- [The problem]:
Below are several records. Retype exactly those lines running from the one with "payment method: Visa -> Apple Pay" through the one with "total: 9179.81 -> 10045.00", end lines included, and no others.

Provided material section start

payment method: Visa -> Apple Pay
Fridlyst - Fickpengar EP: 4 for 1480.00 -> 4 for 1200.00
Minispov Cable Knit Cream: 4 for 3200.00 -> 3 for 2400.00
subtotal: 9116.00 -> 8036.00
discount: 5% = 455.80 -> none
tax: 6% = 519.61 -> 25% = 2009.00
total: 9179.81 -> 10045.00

Provided material section end
Provided material section start

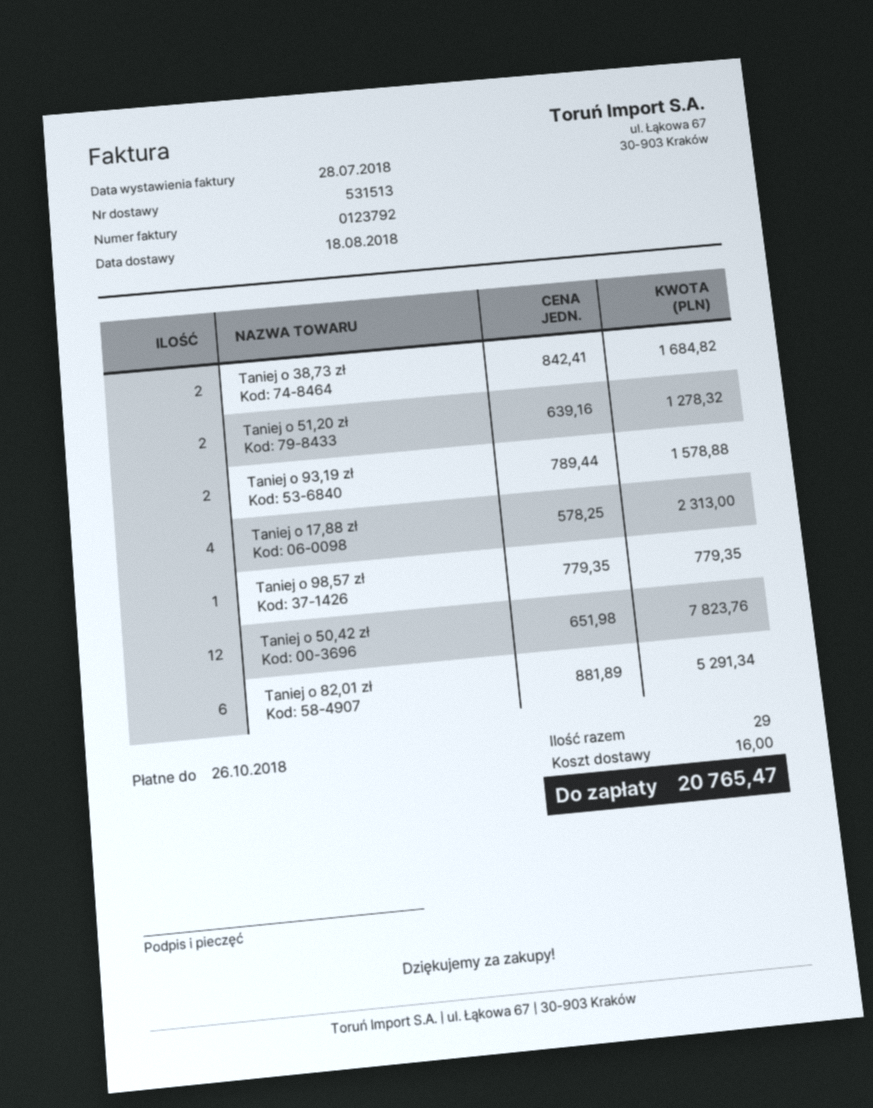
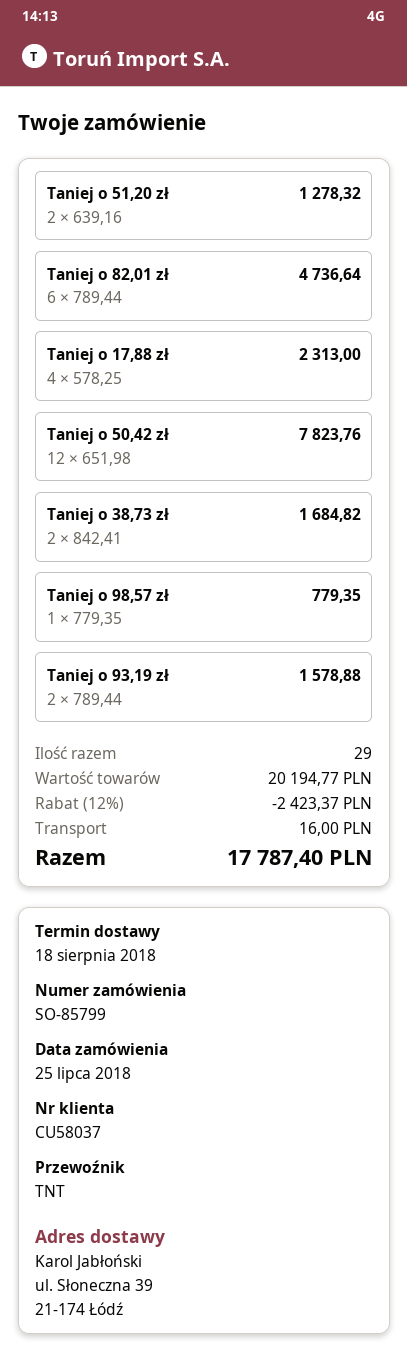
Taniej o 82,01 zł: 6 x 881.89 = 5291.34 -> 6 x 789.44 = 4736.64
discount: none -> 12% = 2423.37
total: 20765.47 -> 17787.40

Provided material section end
Provided material section start

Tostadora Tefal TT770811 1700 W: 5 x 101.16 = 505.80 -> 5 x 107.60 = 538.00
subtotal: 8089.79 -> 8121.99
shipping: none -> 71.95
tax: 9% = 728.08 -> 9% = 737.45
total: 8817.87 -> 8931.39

Provided material section end

- [Exercise output]:
payment method: Visa -> Apple Pay
Fridlyst - Fickpengar EP: 4 for 1480.00 -> 4 for 1200.00
Minispov Cable Knit Cream: 4 for 3200.00 -> 3 for 2400.00
subtotal: 9116.00 -> 8036.00
discount: 5% = 455.80 -> none
tax: 6% = 519.61 -> 25% = 2009.00
total: 9179.81 -> 10045.00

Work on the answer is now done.